Top of Data listing

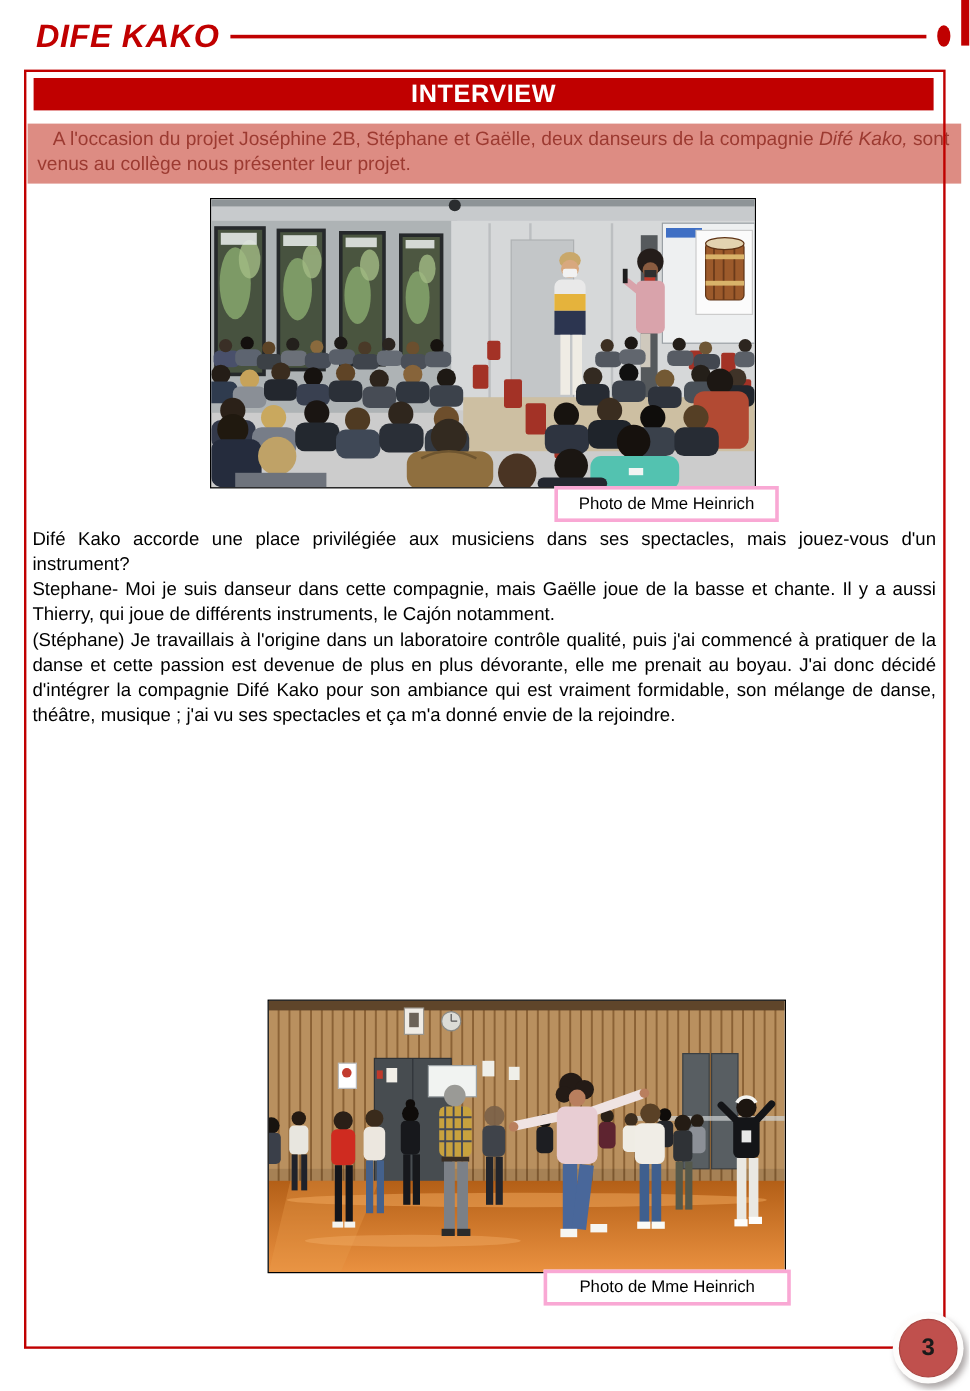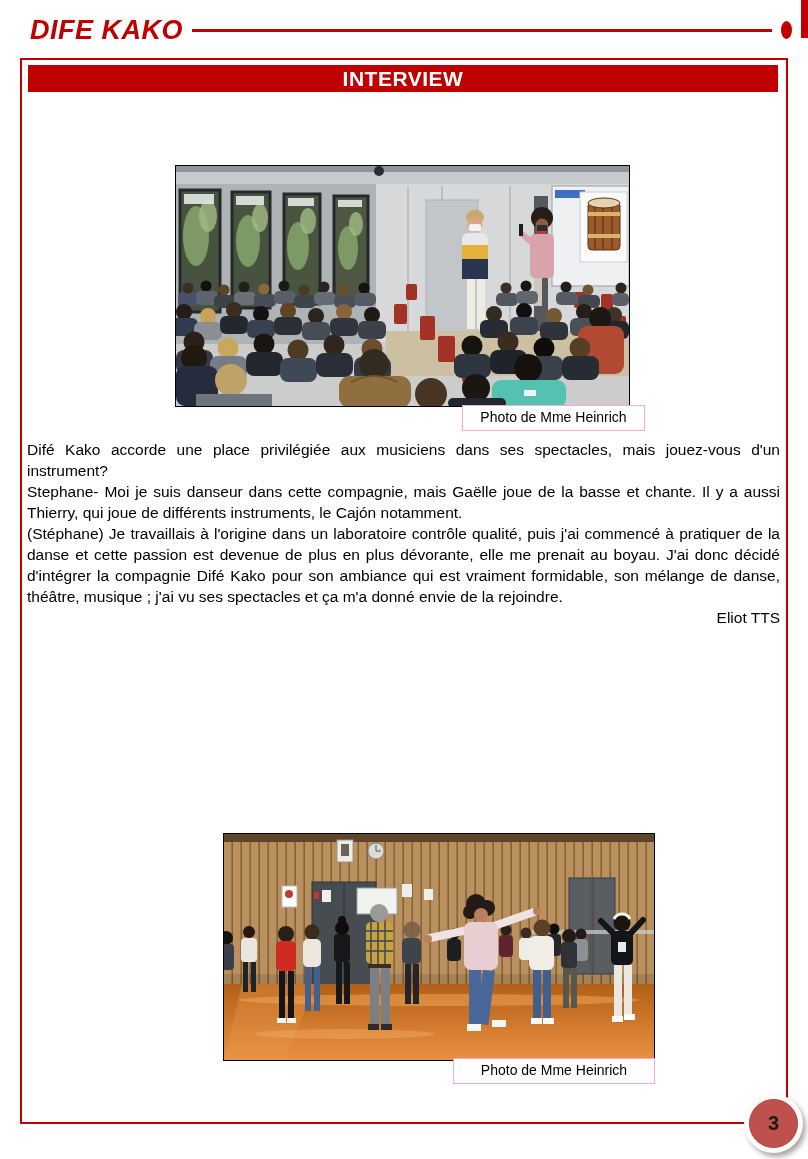"A l'occasion du projet Joséphine" div.intro { html: none -> <div> <p><span>A l'occasion du projet Joséphine 2B, Stéphane et Gaëlle, deux danseurs de la compagnie</span> <i>Difé Kako,</i> <span>sont venus au collège nous présenter leur projet.</span></p> </div> }
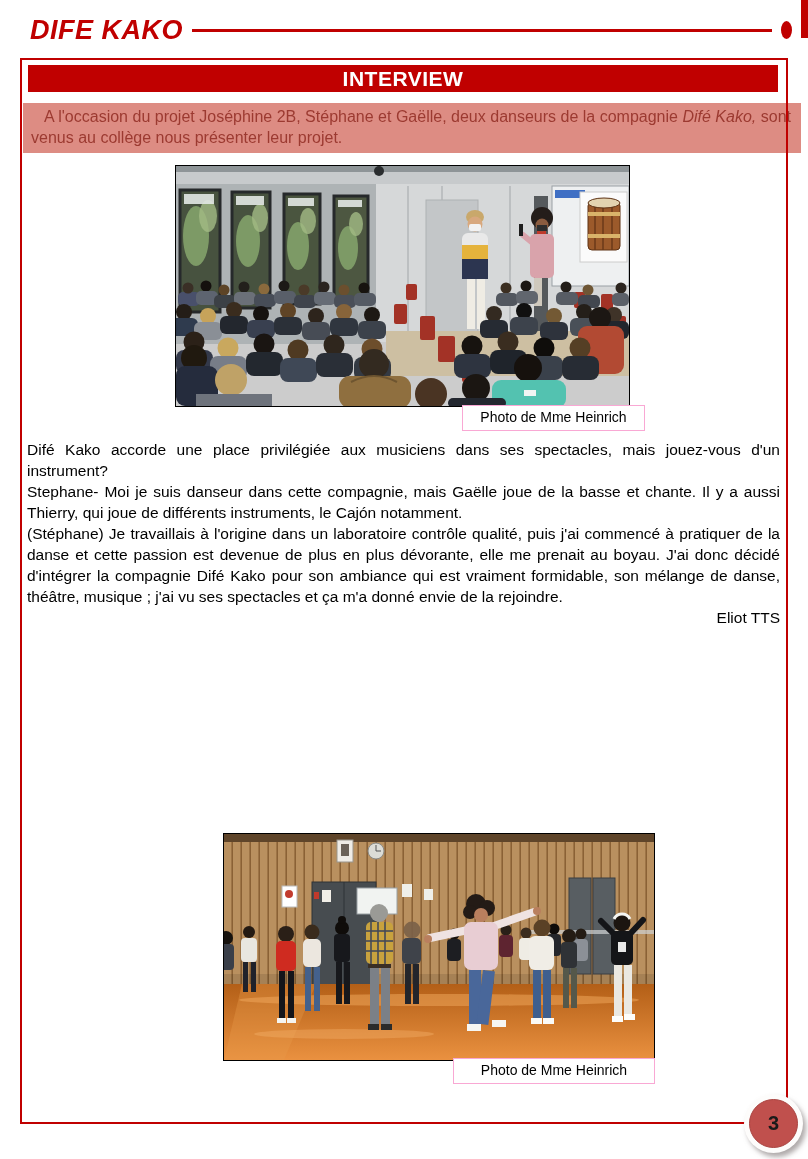"Photo de Mme Heinrich" .caption { border: 1px solid #f9a8d4 -> 3px solid #f9a8d4 }
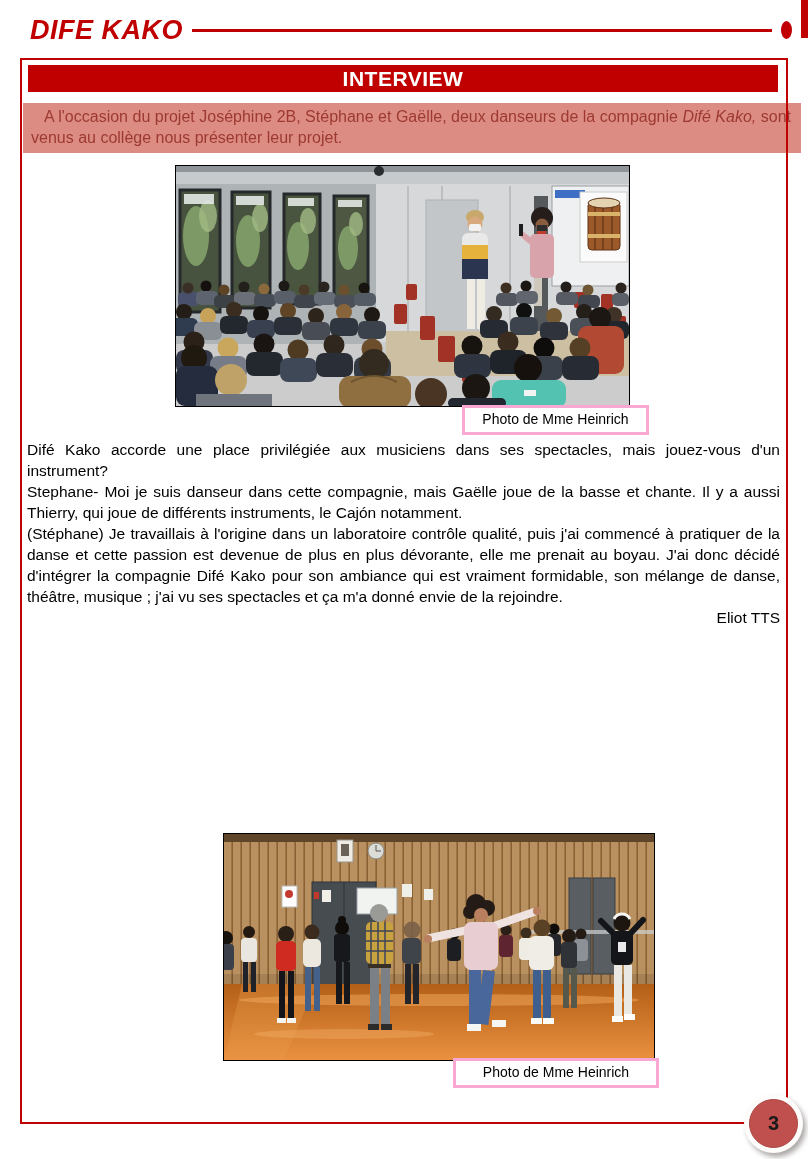"Eliot TTS" p.a { html: <p>Eliot TTS</p> -> none }
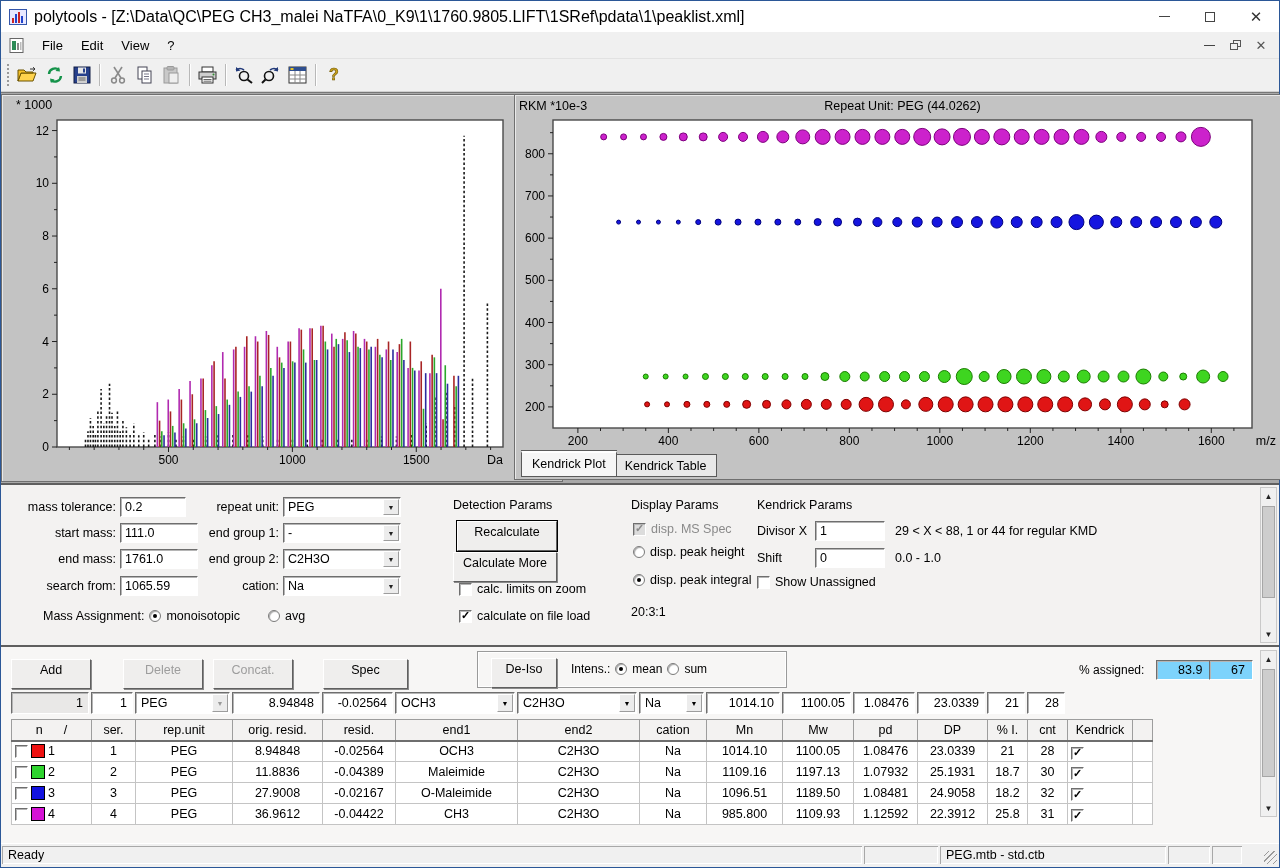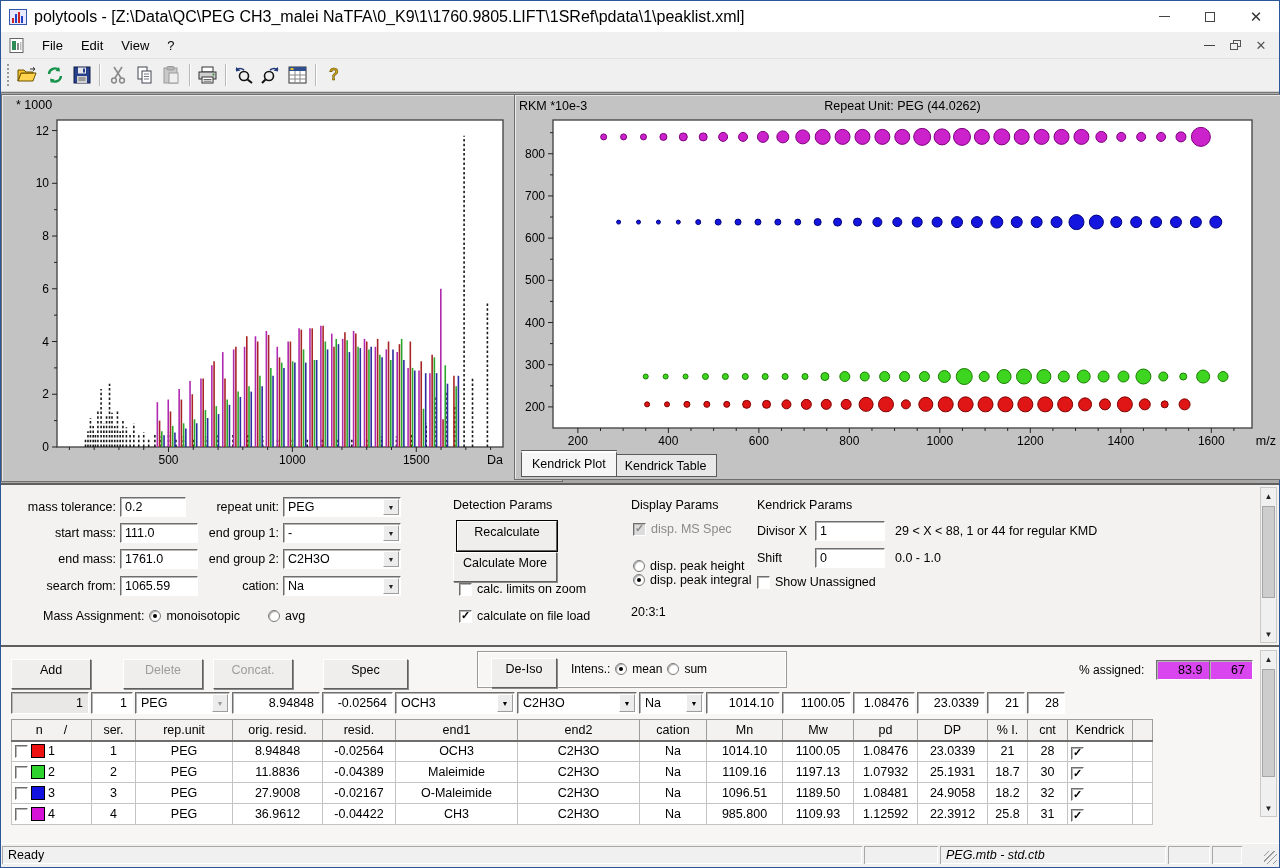"disp. peak height" div.inline-row { top: 74px -> 60px }
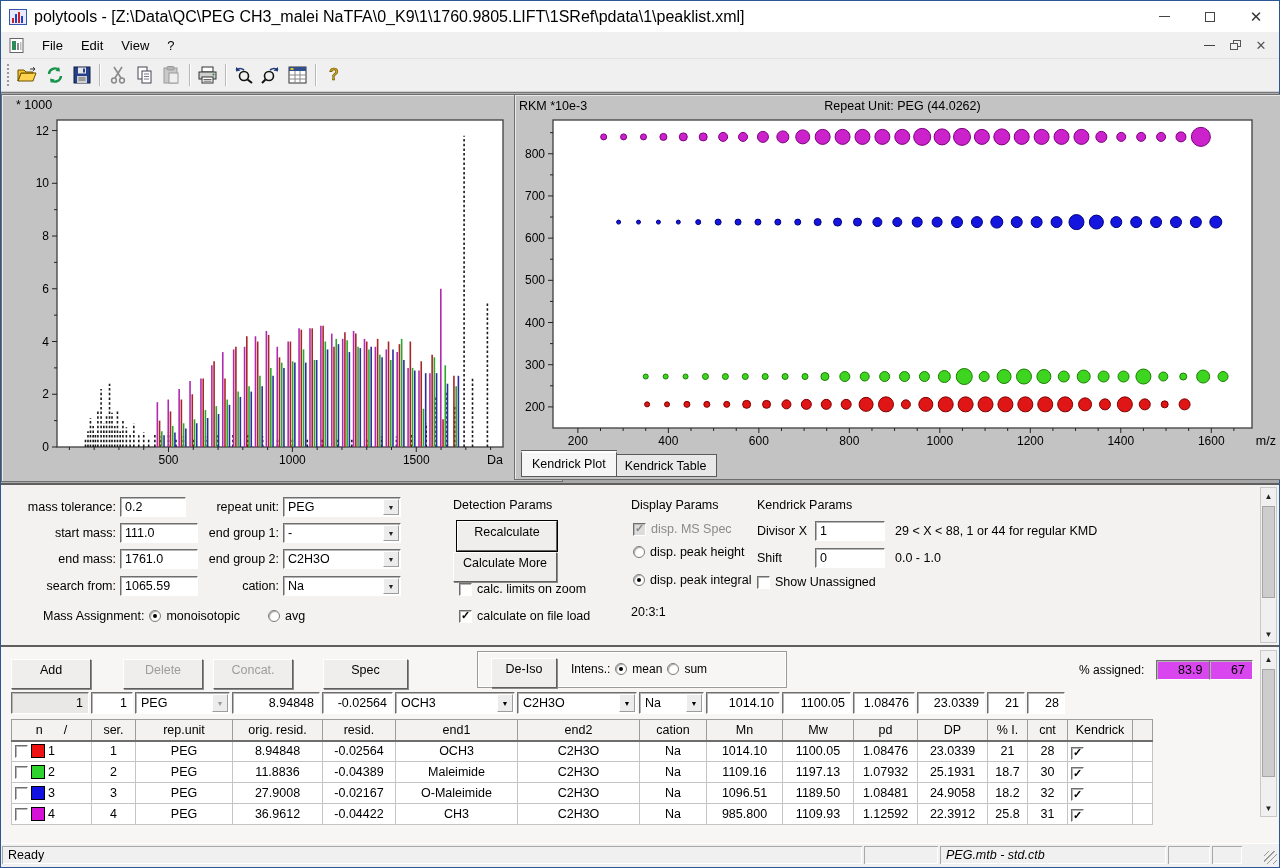"83.9" .mini-field { background: #d946ef -> #7dd3fc }
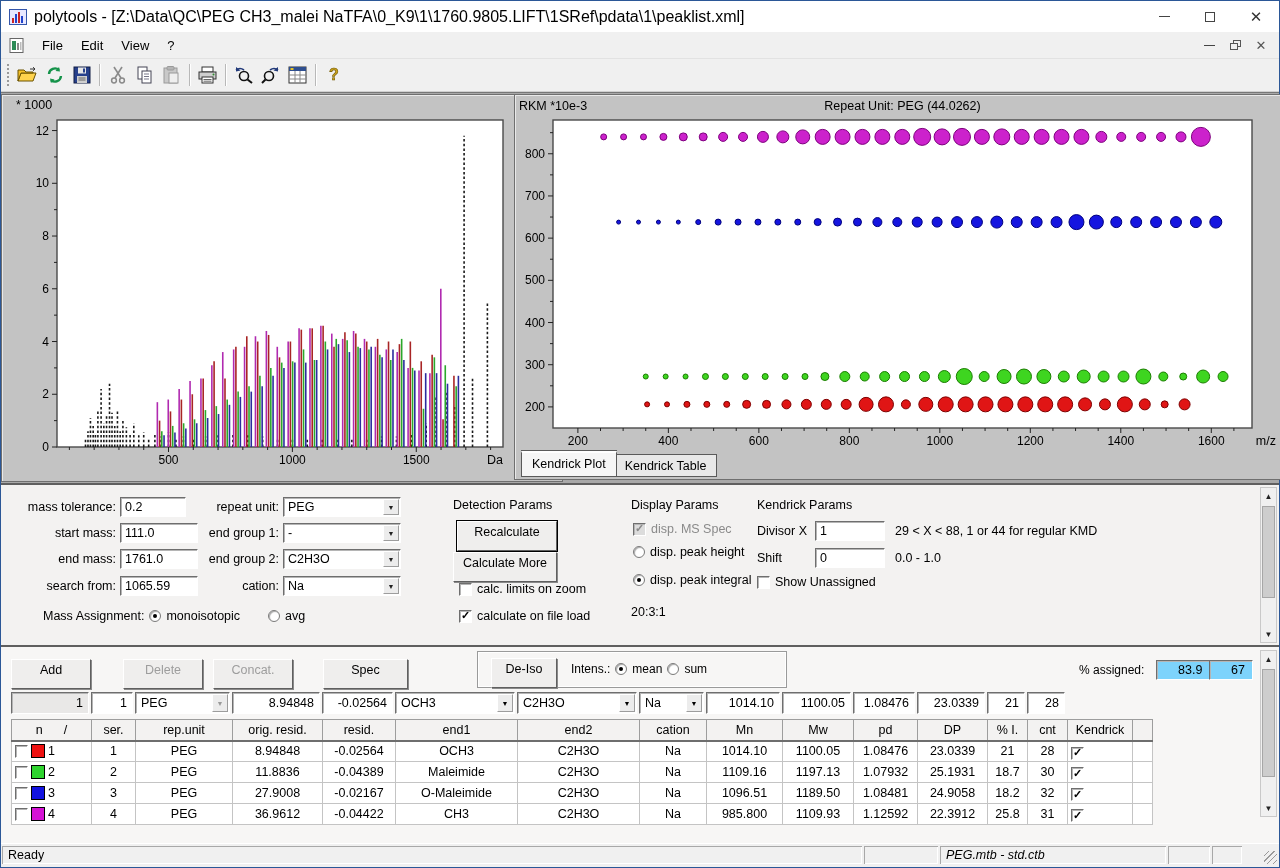"PEG.mtb - std.ctb" .sb-file { font-style: italic -> none }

Bottom of Data listing

**What you will do:** Copy nothing but the lines from the top of the material through the line holding "background: #d946ef ->", exactly as written; omit pictures.

**Answer section:**
"A l'occasion du projet Joséphine" div.intro { html: none -> <div> <p><span>A l'occasion du projet Joséphine 2B, Stéphane et Gaëlle, deux danseurs de la compagnie</span> <i>Difé Kako,</i> <span>sont venus au collège nous présenter leur projet.</span></p> </div> }
"Photo de Mme Heinrich" .caption { border: 1px solid #f9a8d4 -> 3px solid #f9a8d4 }
"Eliot TTS" p.a { html: <p>Eliot TTS</p> -> none }
"disp. peak height" div.inline-row { top: 74px -> 60px }
"83.9" .mini-field { background: #d946ef -> #7dd3fc }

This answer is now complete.